Tutti contro tutti, americani contro americani, iracheni contro iracheni, americani contro iracheni: in mezzo, il capo Roy Miller, chiamato dall'alto a trovare le armi chimiche e richiamato da se stesso a cercare la verità. Un luogotenente con il volto e la fisicità di Matt Damon, alla terza collaborazione con Greengrass dopo i due Bourne (la quarta in cantiere: focus sulla crisi finanziaria) e sulla (buona) strada di una carriera senza eguali a Hollywood.

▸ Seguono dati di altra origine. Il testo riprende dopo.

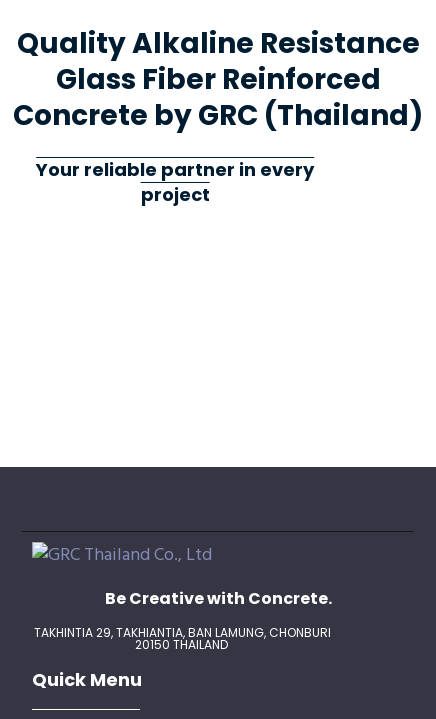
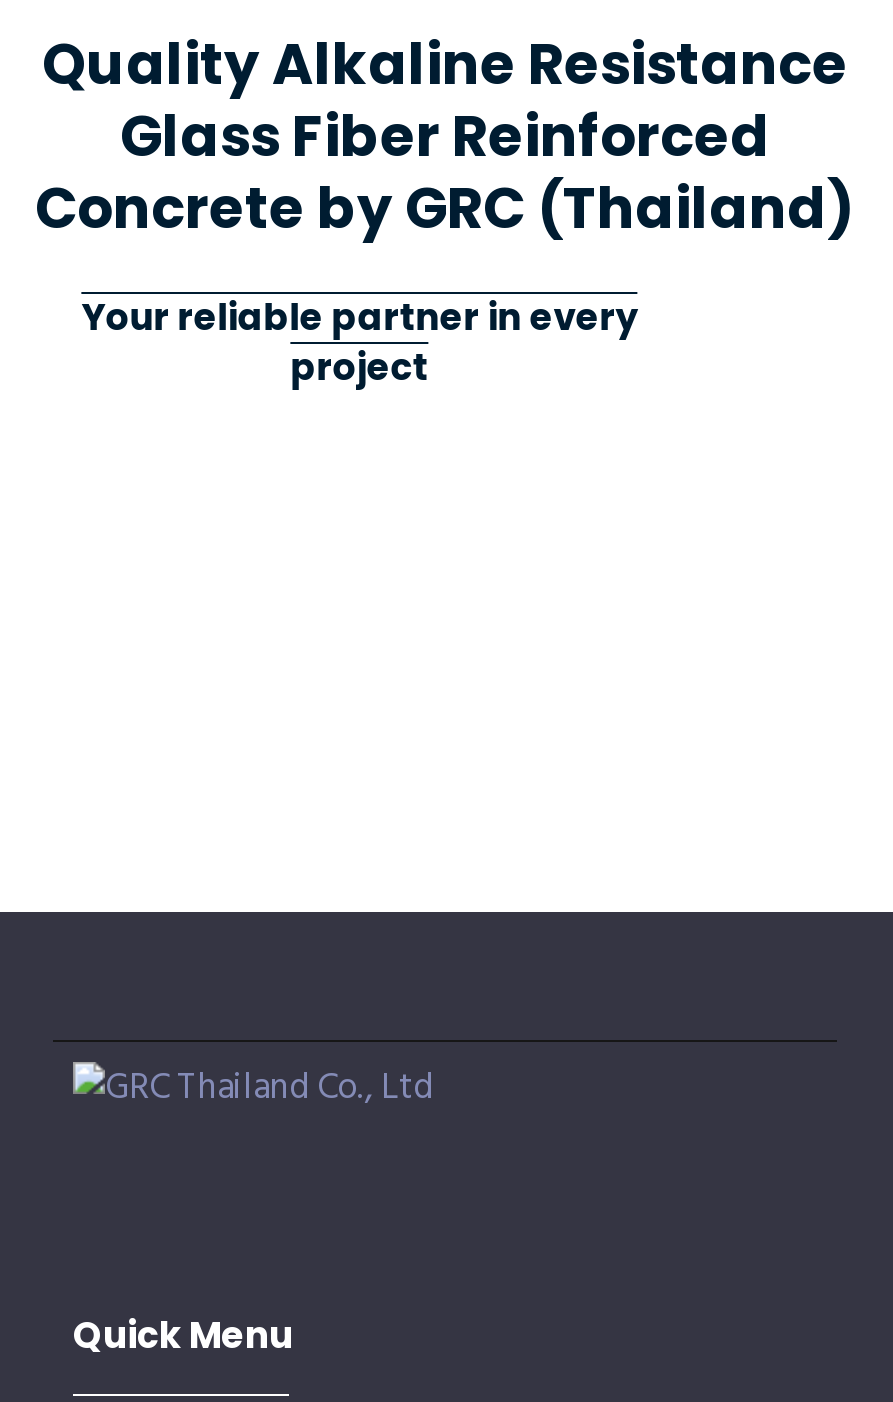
- Be Creative with Concrete.
- TAKHINTIA 29, TAKHIANTIA, BAN LAMUNG, CHONBURI
- 20150 THAILAND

Da un sito all'altro a bordo dell'Humwee, i suoi occhi rivelano che la Green Zone, i 10 km² protetti del comando USA e UK, è l'isola che (non) c'è nell'inferno: iracheno, ma a denominazione d'origine controllata statunitense. E Greengrass fa di tutto per dare credito alla sua testimonianza: reduci come attori e consulenti militari, location in Spagna, Marocco e Inghilterra “più vere della vera Baghdad”, tagli sul movimento e raffiche notturne che altro non sono che un nuovo, adrenalinico e civile tallonamento neorealistico. Non ci sono i buoni e i cattivi, ma la gelatina esplosiva che manda in frantumi la verità, quella che un editing di travolgente umanità cerca di ricomporre: senza escludere un solo spettatore, senza venire meno alla scabrosa legittimità del diritto internazionale. Tutti giù per terra: l'Iraq agli iracheni, e non c'è Green Zone che tenga.